Pour la première fois de sa (jeune) carrière, Damien Chazelle quitte la Terre pour s’élever au dessus de l’atmosphère, mais il n’en oublie pas son objectif principal : filmer l’homme derrière le scaphandre. Que ça soit pendant les séquences d’entraînement ou lors des vols dans l’espace, nous sommes toujours avec Neil Armstrong. Les plans serrés sur son visage anxieux, presque paniqué dans le vaisseau, la caméra tremblante et le bruitage sonore immersif nous donnent parfois l’impression d’être dans un documentaire. Ces séquences sont impressionnantes et témoignent de l’extrême dangerosité que représentait cette mission, au cours de laquelle un boulon mal serré pouvait transformer le vaisseau en cercueil. L’ombre de la mort plane d’ailleurs tout au long du film : du deuil impossible de l’enfant disparu, à cette mission qui aurait pu tourner au drame.

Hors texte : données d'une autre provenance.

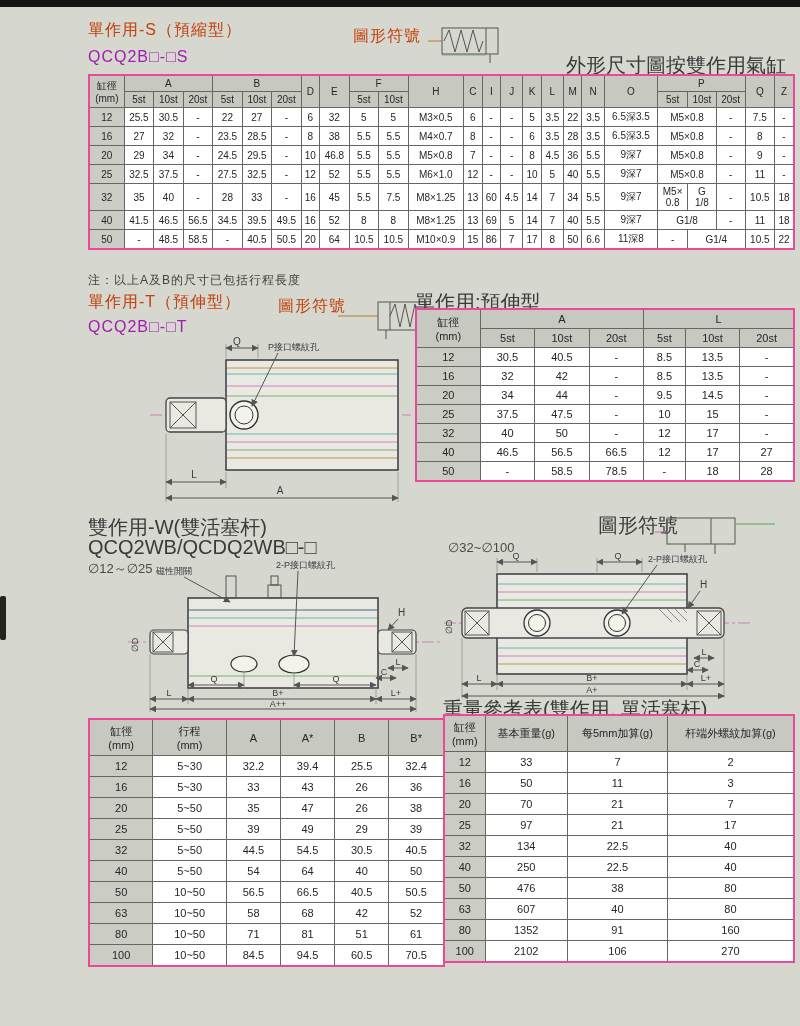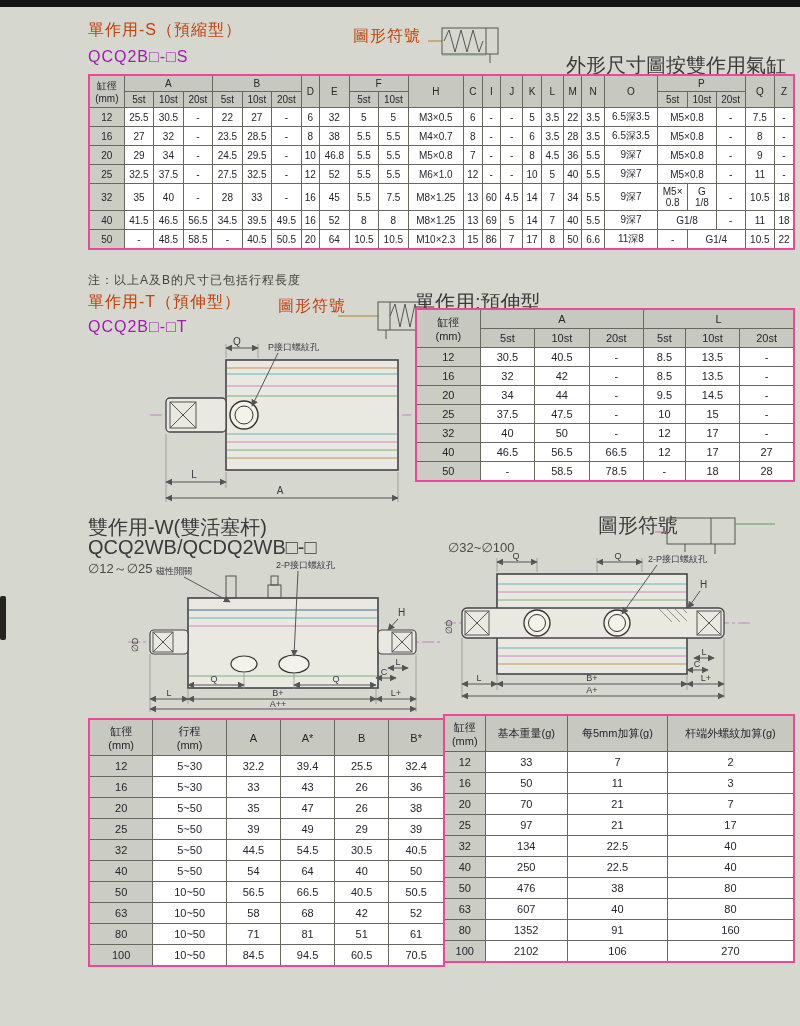"M10×2.3" td { text: 2.3 -> 0.9 }
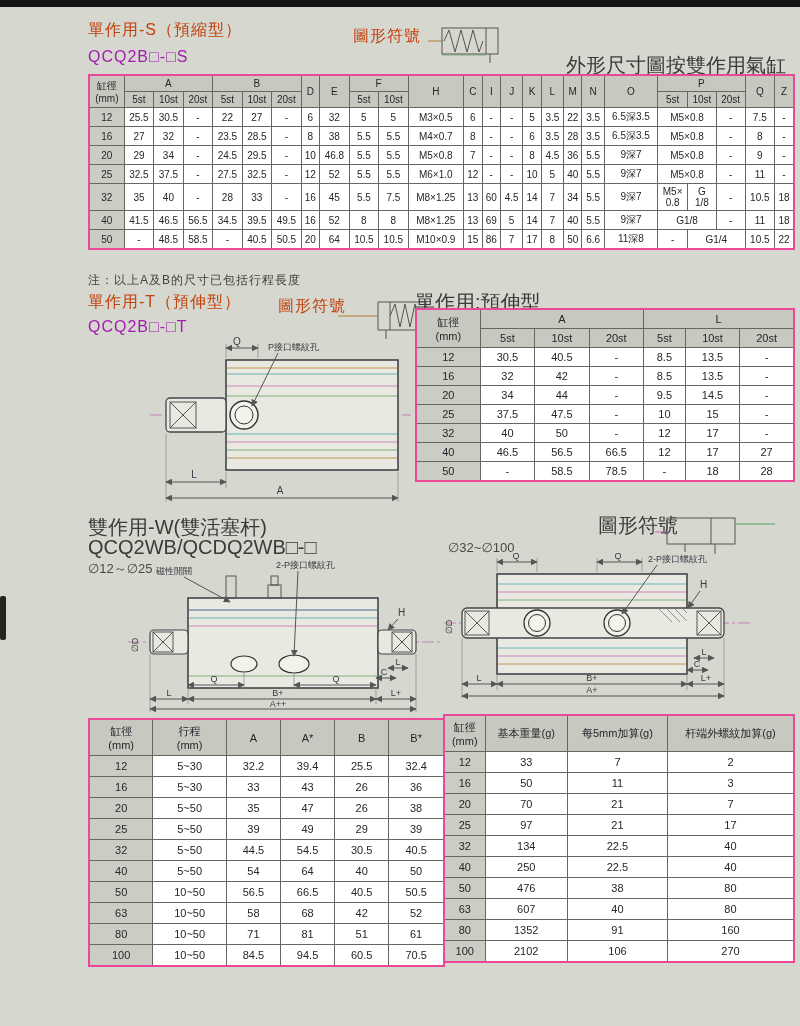"重量參考表(雙作用, 單活塞杆)" div.abs { html: none -> <div>重量參考表(雙作用, 單活塞杆)</div> }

Du format pellicule 35mm destiné aux séquences sur Terre, Damien Chazelle passe à l’IMAX pour filmer l’espace et ainsi contraster avec le sentiment de claustrophobie propre au vaisseau spatial qui s’apparentait à l’époque à une boîte de sardines. Comme dans La La Land et Whiplash, Damien Chazelle construit son film crescendo jusqu’à atteindre un climax terrassant. Il s’agit dans ce cas des premiers pas sur la Lune, qui prennent alors une dimension émotionnelle immense. Aucun son n’émane de cette scène, si ce n’est la respiration de Neil Armstrong, seul élément qui le renvoie à son statut d’être humain au milieu de cette infinité silencieuse. Cet instant, qui fait partie de l’histoire de l’humanité mais qui au final n’appartient qu’à lui, est renforcé par le lever de Terre qui se reflète sur son casque, comme autant de souvenirs de cette vie passée remplie de sacrifices qui l’ont conduit à cette instant précis. D’universelle, cette séquence devient intime, et l’astronaute baisse sa visière pour laisser transparaître l’homme derrière.
First Man a été critiqué pour ne pas avoir montré la scène de Neil Armstrong plantant le drapeau américain sur le sol lunaire, mais nous comprenons après avoir vu le film que son intérêt est ailleurs. Au lieu du drapeau, c’est un bracelet que Neil Armstrong déposera sur l’astre, et la puissance émotionnelle que dégage cette séquence est bien plus intense que tous les drapeaux du monde.